Gadis itu duduk sendirian dibangku pinggir jalan
yang tidak jauh dari sekolahnya. Ia terlihat sibuk mengetik sesuatu pada ponsel
miliknya.
“Aini ...” ujar seseorang yang seketika membuat gadis
itu mendongak.
“Kak Faris?” Aini berdiri, melihat kakak kelasnya
yang sendirian itu menuntun motornya. “Motornya mogok?” banya Aini.
“Nggak, bannya bocor,” jawab Faris. “ Katanya mau
jemput adikmu?”
“Tidak jadi. Ibu sudah menjemputnya,” balas gadis
itu. Ia lantas berjalan menghampiri Faris.
“Kenapa tidak dengan Kak Dimas?” tanya Aini lagi.
“Dimas sedang rapat osis.”
“Ya sudah aku temani saja,” ujar Aini seraya
menyamakan langkah kakinya dengan Faris.
“Nggak apa-apa ini?” tanya Faris tidak enak.
“Nggak kok,” balas gadis itu disertai dengan
senyuman.
“Sudah sejak kapan kau bersahabat dengan Dinda?” tanya Faris ditengah perjalanan menuju bengkel.
“Dari kelas sepuluh. Berarti hampir setahun
setengah,” ujar Aini.
“Oh. Aku kira sudah dari SMP. Kalian terlihat sangat
dekat.” Aini tersenyum kecil.
“Kalo kakak?”
“Dengan siapa?”
“Kak Dimas lah, siapa lagi,” ujar Aini sedikit kesal.
Ternyata Kak Faris bisa bercanda juga. Pikirnya dalam hati.
“Kami sudah sejak SMP.”
“Wah sudah lama ya. Sekitar enam tahun?”
“Begitulah.”
“Pasti kalian sangat dekat” Faris mengangguk
singkat. “Aku tidak bisa membayangkan kedua cowok bersahabat selama enam tahun.
Apa yang mereka curhatkan ya?” tanya Aini penasaran.
“Semuanya.”
“Apa?
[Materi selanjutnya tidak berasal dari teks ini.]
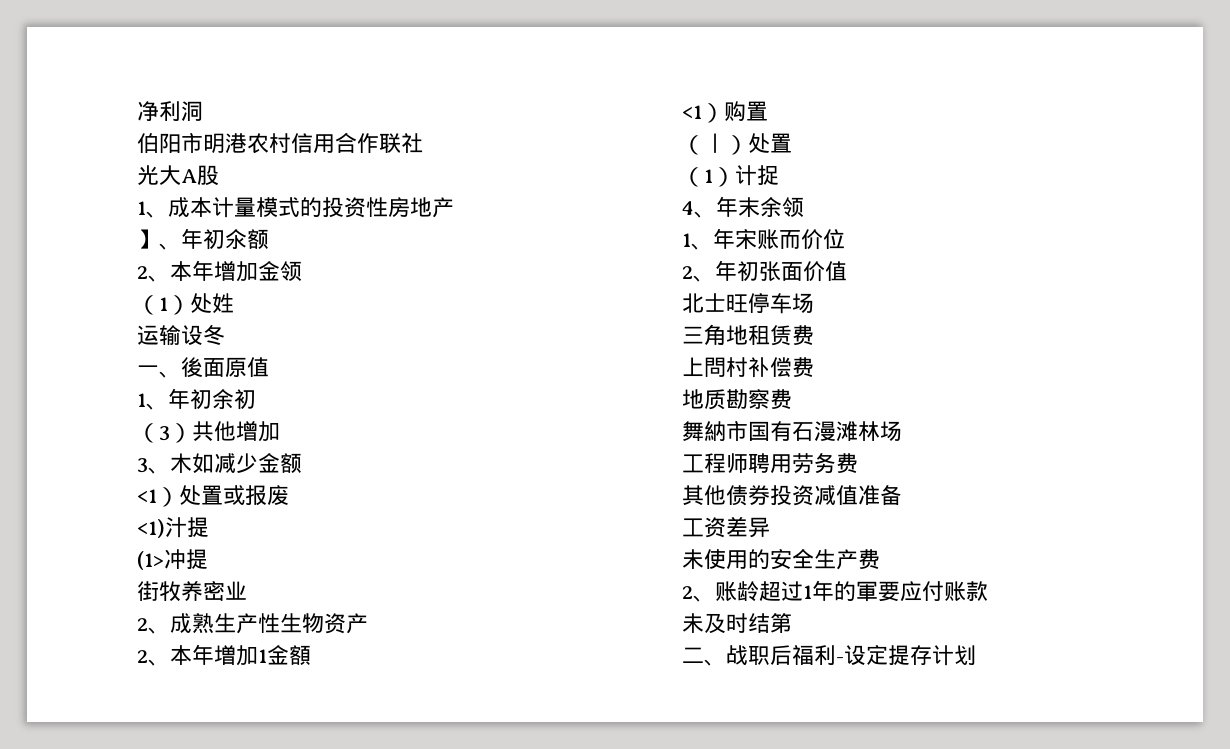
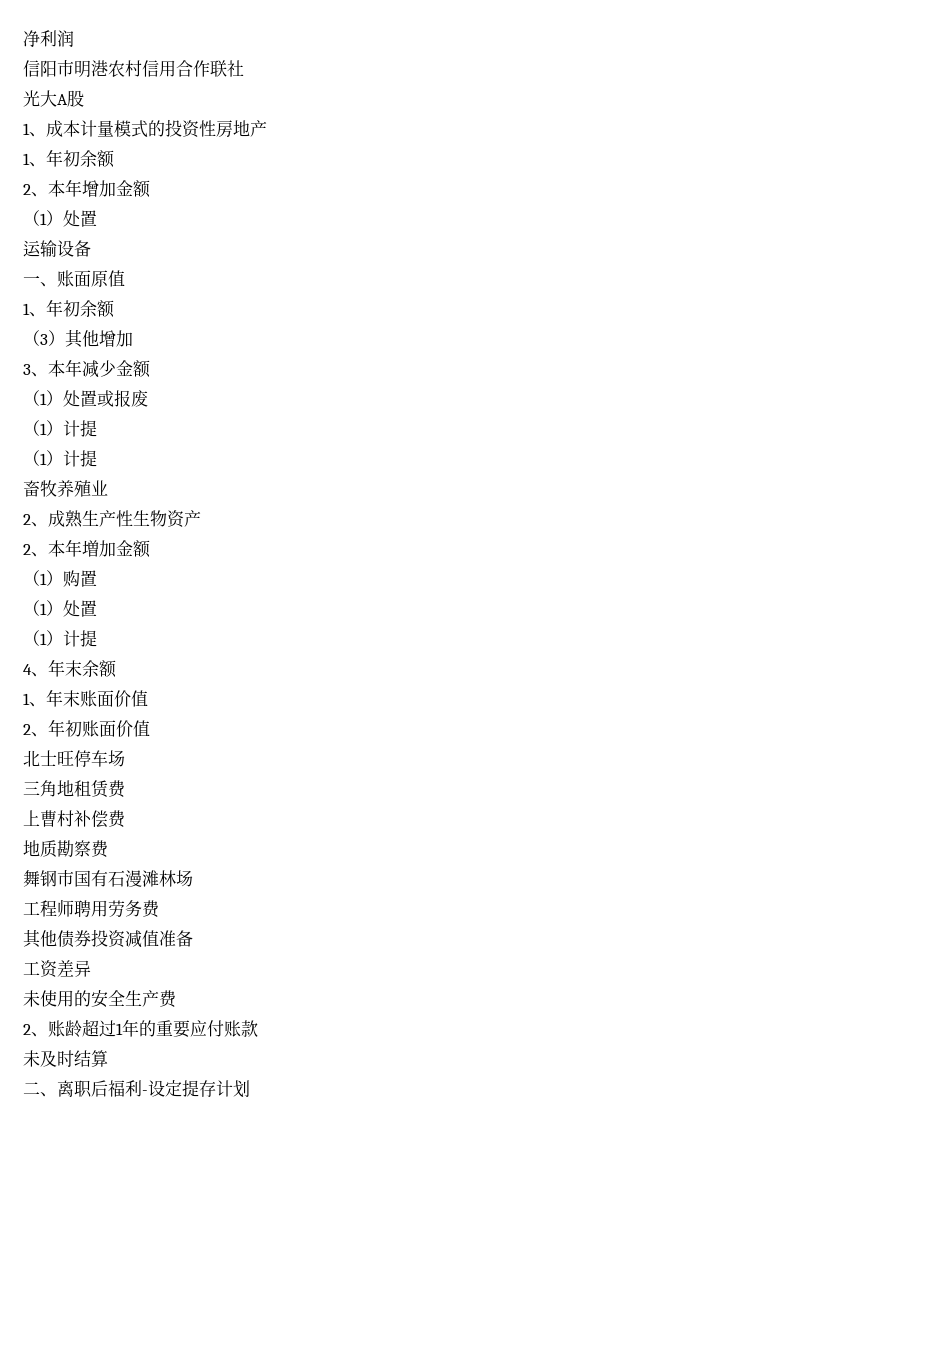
- 净利洞
- 伯阳市明港农村信用合作联社
+ 净利润
+ 信阳市明港农村信用合作联社
  1、成本计量模式的投资性房地产
- 】、年初氽额
+ 1、年初余额
- 2、本年增加金领
- （1）处姓
+ 2、本年增加金额
+ （1）处置
- 运输设冬
+ 运输设备
- 一、後面原值
- 1、年初余初
+ 一、账面原值
+ 1、年初余额
- （3）共他增加
+ （3）其他增加
- 3、木如减少金额
+ 3、本年减少金额
- <1）处置或报废
- <1)汁提
- (1>冲提
- 街牧养密业
+ （1）处置或报废
+ （1）计提
+ （1）计提
+ 畜牧养殖业
- 2、本年増加1金額
- <1）购置
- （丨）处置
- （1）计捉
+ 2、本年増加金额
+ （1）购置
+ （1）处置
+ （1）计提
- 4、年末余领
- 1、年宋账而价位
+ 4、年末余额
+ 1、年末账面价值
- 2、年初张面价值
+ 2、年初账面价值
- 上問村补偿费
+ 上曹村补偿费
- 舞納市国有石漫滩林场
+ 舞钢市国有石漫滩林场
- 2、账龄超过1年的軍要应付账款
+ 2、账龄超过1年的重要应付账款
- 未及时结第
+ 未及时结算
- 二、战职后福利-设定提存计划
+ 二、离职后福利-设定提存计划

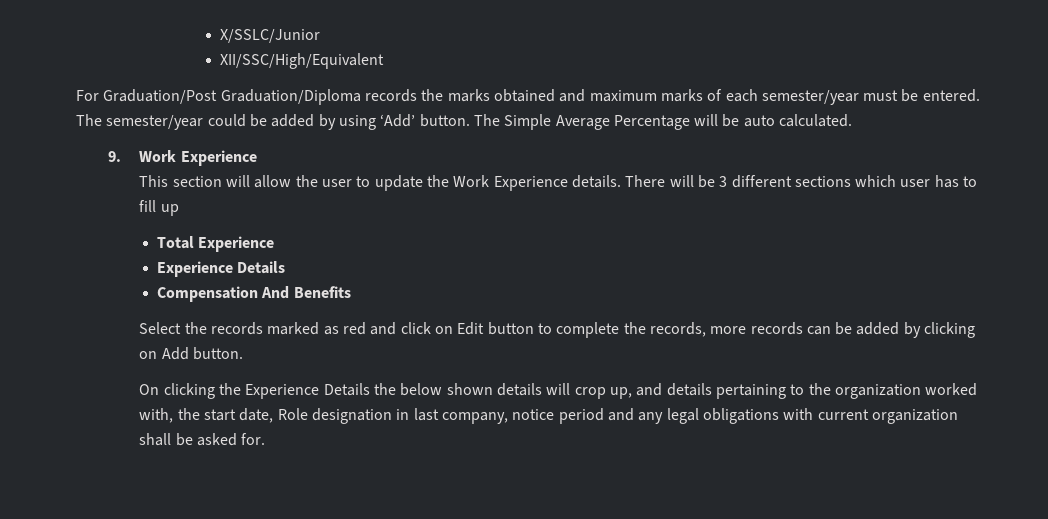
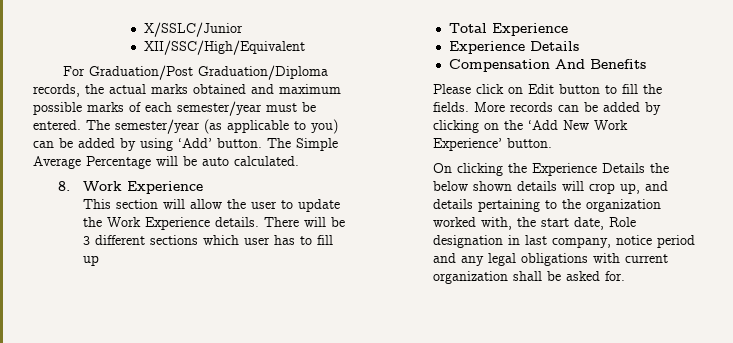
- For Graduation/Post Graduation/Diploma records the marks obtained and maximum marks of each semester/year must be entered.
+ For Graduation/Post Graduation/Diploma records, the actual marks obtained and maximum possible marks of each semester/year must be entered.
- The semester/year could be added by using ‘Add’ button.
+ The semester/year (as applicable to you) can be added by using ‘Add’ button.
- 9. Work Experience
+ 8. Work Experience
- Select the records marked as red and click on Edit button to complete the records, more records can be added by clicking on Add button.
+ Please click on Edit button to fill the fields. More records can be added by clicking on the ‘Add New Work Experience’ button.

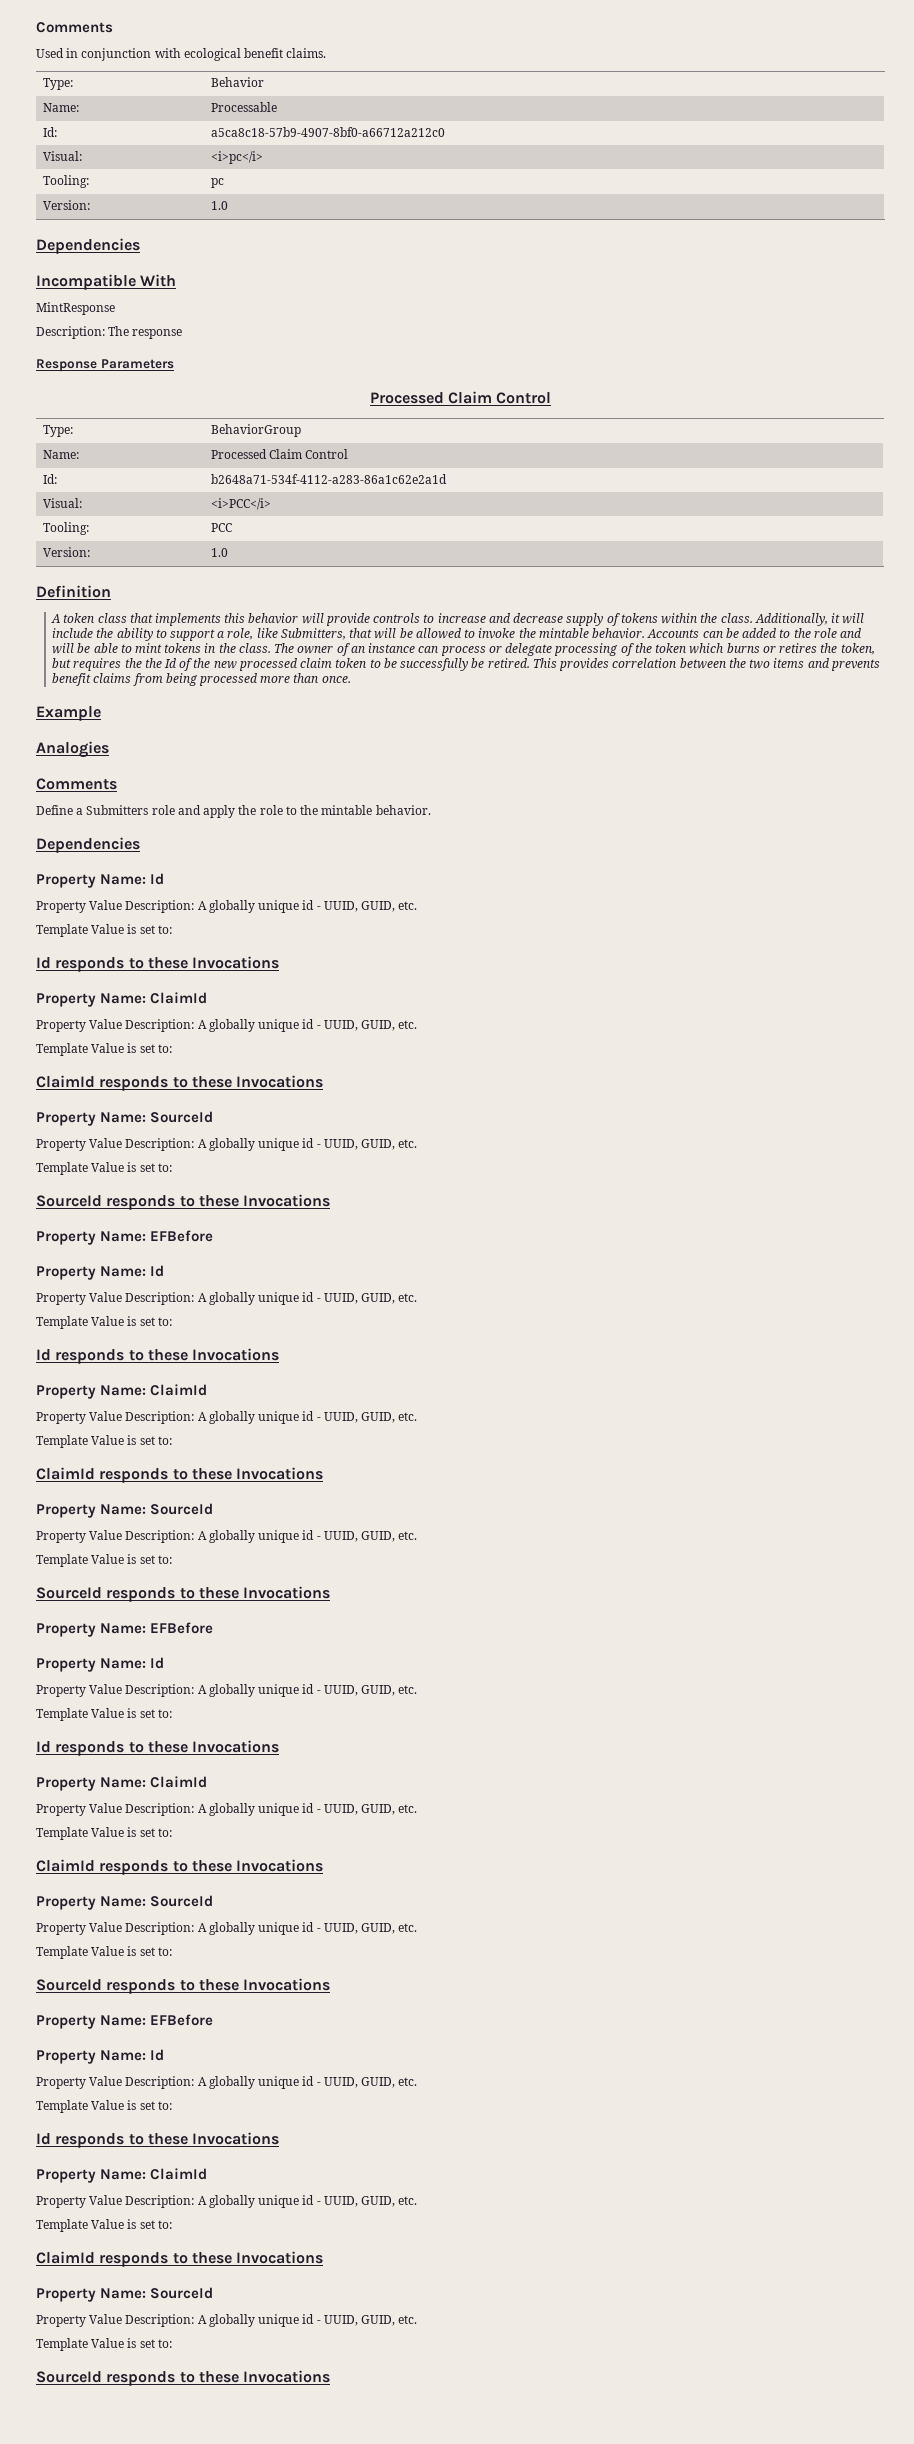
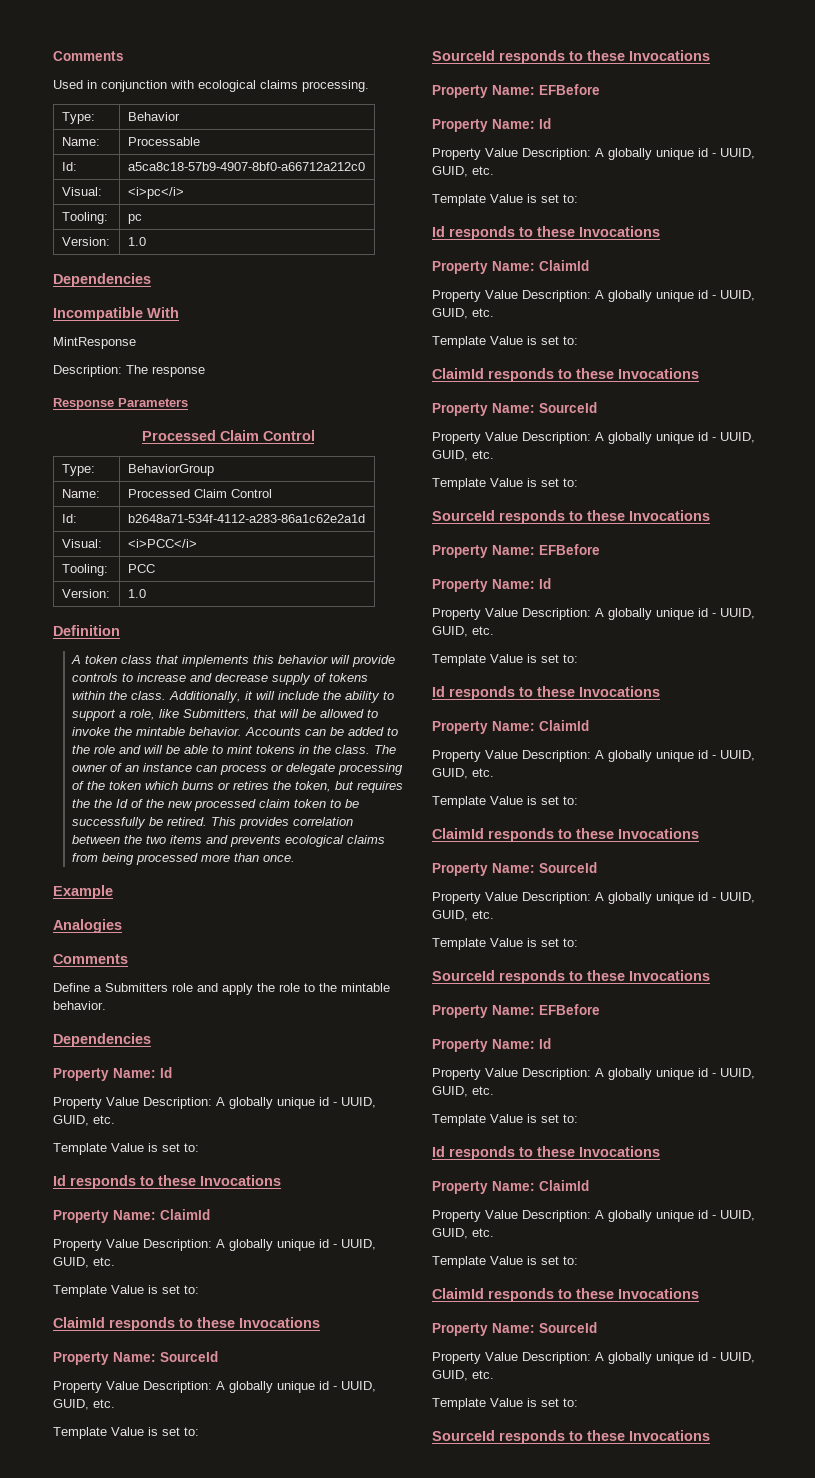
- Used in conjunction with ecological benefit claims.
+ Used in conjunction with ecological claims processing.
- This provides correlation between the two items and prevents benefit claims from being processed more than once.
+ This provides correlation between the two items and prevents ecological claims from being processed more than once.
Termasuk masalah cinta?” gadis itu semakin
antusias.
“Eh, sudah sampai. Terima kasih Ai sudah mau
menemaniku. Aku akan mencarikan angkot untuk pulang,” ujar Faris.
“Tidak usah kak. Aku akan menemanimu saja sampai
selesai. Lagipula dirumah akan membosankan,” Aini menoleh ke arah samping tepat ketika Faris menatap gadis itu sekilas.
Bersambung ...
Bagikan
Senja dalam Setia (Bagian 5)
4/
5
Oleh
Nina Fitriani
Kritik dan Saran anda sangat dibutuhkan demi kemajuan blog kami..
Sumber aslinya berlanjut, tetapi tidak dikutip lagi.